Are you using IVR (interactive voice response) solutions to grow your business? If you work for a business where customers call you, there are dozens of ways to use IVR applications to improve marketing and sales, increase customer loyalty, improve efficiency, and cut costs.

If you are new to IVR, or looking to brush up on some knowledge, this blog shares what it is, why it’s important, and the ways marketing, sales, and support teams can use it to create better phone call experiences.

What Is IVR (Interactive Voice Response)?

Interactive Voice Response (IVR) is a technology system used in various industries, like customer service or telecommunications, that automates interactions between a computerized system and a business’s callers. It gathers information from the callers and then directs them to the correct internal menu option or live support team member depending on what the customers need.

How Does IVR Work?

When a customer calls a business's phone number, the IVR system will answer and direct the caller by providing push key options to navigate a menu or voice navigation options. It’s important for your system to offer both because if a customer has a speech disability, they have the option to press the numbers on their phone to navigate. Invoca’s IVR is powered by natural language processing (NLP) and can recognise both keypress and voice responses. Once the system has figured out why the customer has called, they can either continue to be assisted with the IVR system or be directed to a live customer service representative. 

What Are the Benefits of an IVR System?

IVR systems can alleviate the phone traffic heading to your call centers by answering the easy questions and leaving the more complicated requests to your live agents. They also reduce hold times and transfers by allowing your customers to self-route to the best destination to meet their needs. An IVR system also doesn’t need any breaks or sleep, so your business can offer 24/7 customer assistance. You can learn more about Invoca’s own IVR capabilities here.

How Do I Create an IVR System?

It’s simpler than you think! Invoca’s cloud-based IVR system can be configured in minutes without any disruption to your business. There’s no coding, no need to involve IT (I’m sure your IT team would appreciate that!) and it integrates with every phone system. Anyone from any department of your business can initiate it and can even configure it to be location-specific, national, or regional. To learn more, you can request a demo here!
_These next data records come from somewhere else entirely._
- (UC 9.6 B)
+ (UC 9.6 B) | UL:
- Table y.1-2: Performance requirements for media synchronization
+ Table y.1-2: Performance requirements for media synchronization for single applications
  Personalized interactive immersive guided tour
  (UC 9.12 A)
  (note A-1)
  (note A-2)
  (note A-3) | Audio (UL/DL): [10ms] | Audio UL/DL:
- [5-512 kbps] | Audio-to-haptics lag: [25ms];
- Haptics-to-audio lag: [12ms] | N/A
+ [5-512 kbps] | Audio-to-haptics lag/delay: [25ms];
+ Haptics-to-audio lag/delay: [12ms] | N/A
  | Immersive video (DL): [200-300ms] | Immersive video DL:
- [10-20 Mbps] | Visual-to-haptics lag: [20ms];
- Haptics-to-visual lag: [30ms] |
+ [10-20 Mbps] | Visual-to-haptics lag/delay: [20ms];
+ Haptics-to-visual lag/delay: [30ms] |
7 of the Top IVR Use Cases for Marketing, Sales, and Support Teams

So, now that you know what IVRs are and how they work, let's dive into how you can use them to improve the customer experience and drive more revenue. See our top 7 use cases below:

1. Measure and improve customer support with IVR phone surveys

For call center professionals, phone surveys are an invaluable tool for measuring customer service quality. But do your customers even want to take a survey? Yes! And not just when they’re unhappy, either. According to the Invoca Buyer Experience Report, 66% of customers want to take a post-call survey no matter what their experience was like, and only 14% said they only take surveys if they have a bad experience.
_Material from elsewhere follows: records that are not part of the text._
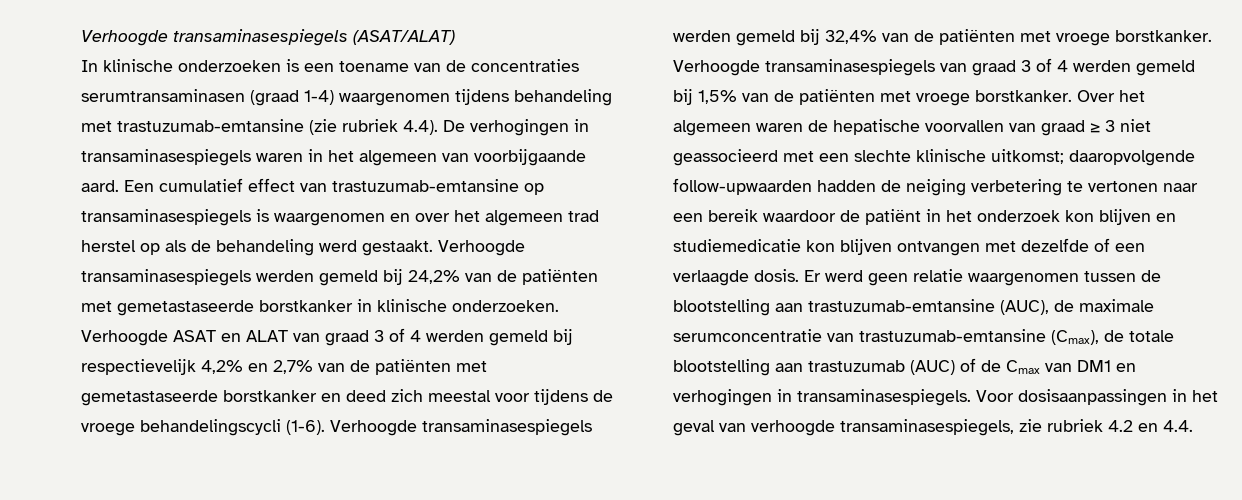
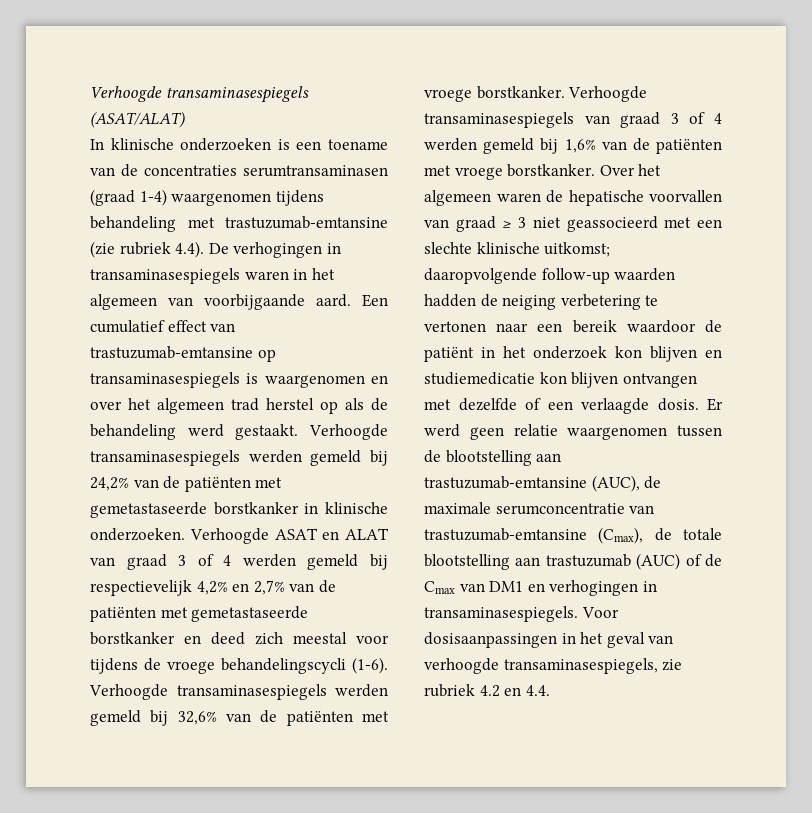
- Verhoogde transaminasespiegels werden gemeld bij 32,4% van de patiënten met vroege borstkanker.
+ Verhoogde transaminasespiegels werden gemeld bij 32,6% van de patiënten met vroege borstkanker.
- Verhoogde transaminasespiegels van graad 3 of 4 werden gemeld bij 1,5% van de patiënten met vroege borstkanker.
+ Verhoogde transaminasespiegels van graad 3 of 4 werden gemeld bij 1,6% van de patiënten met vroege borstkanker.
- Over het algemeen waren de hepatische voorvallen van graad ≥ 3 niet geassocieerd met een slechte klinische uitkomst; daaropvolgende follow-upwaarden hadden de neiging verbetering te vertonen naar een bereik waardoor de patiënt in het onderzoek kon blijven en studiemedicatie kon blijven ontvangen met dezelfde of een verlaagde dosis.
+ Over het algemeen waren de hepatische voorvallen van graad ≥ 3 niet geassocieerd met een slechte klinische uitkomst; daaropvolgende follow-up waarden hadden de neiging verbetering te vertonen naar een bereik waardoor de patiënt in het onderzoek kon blijven en studiemedicatie kon blijven ontvangen met dezelfde of een verlaagde dosis.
There are two types of surveys support professionals can set up: inbound IVR (surveys you call to take) and outbound IVR (surveys that call you). For example, you can transfer callers to a quick inbound survey to provide immediate feedback after speaking on the phone to a support agent. This type of phone survey helps businesses gather timely and relevant feedback at a time when the transaction remains fresh in customers’ minds. Alternatively, for times when a customer’s satisfaction with the help you provided can’t be immediately gauged, you can schedule an outbound IVR to automatically call customers after a certain period of time and ask them questions.

2. Generate phone leads for marketing campaigns

An interesting way many marketers are using IVR is by making it the asset in their calls to action. For example, instead of sending out emails and running ads asking people to download information, you can ask them to call a special number to interact with your IVR. “Take our brief survey to win an iPad”, or “Find out if your windows need to be replaced using this 3-minute analysis”, for example. At the end of the call, the IVR can give them the option of speaking immediately with a sales rep. You capture all their contact information and IVR responses for future marketing campaigns.

3. Score phone leads before passing to sales

Inbound IVRs are ideal for scoring phone leads. The IVR will ask callers the questions you determine work best to qualify them for your particular campaign. For example, if you are using the BANT (budget, authority, need, timeline) model to qualify leads, you can pose those questions to learn if callers are really ready to buy. Or you can find out from your sales managers what questions they care about in order to qualify leads, then pose those questions to callers.

You can also use the IVR to route calls based on product line, business unit, or location if you have multiple locations, dealers, or local agents. Just ask a few simple questions like “enter your zip code” for location routing, or “press 1 for sales” to keep service calls out of the sales contact center.

Leads that score high enough are passed from the IVR directly to sales for an immediate conversation. You can even send them to a second IVR if that works best for your campaign. It’s the same principle you use when inserting qualifying questions on your web forms. But the IVR results are better because leads passed to sales get connected in conversation immediately.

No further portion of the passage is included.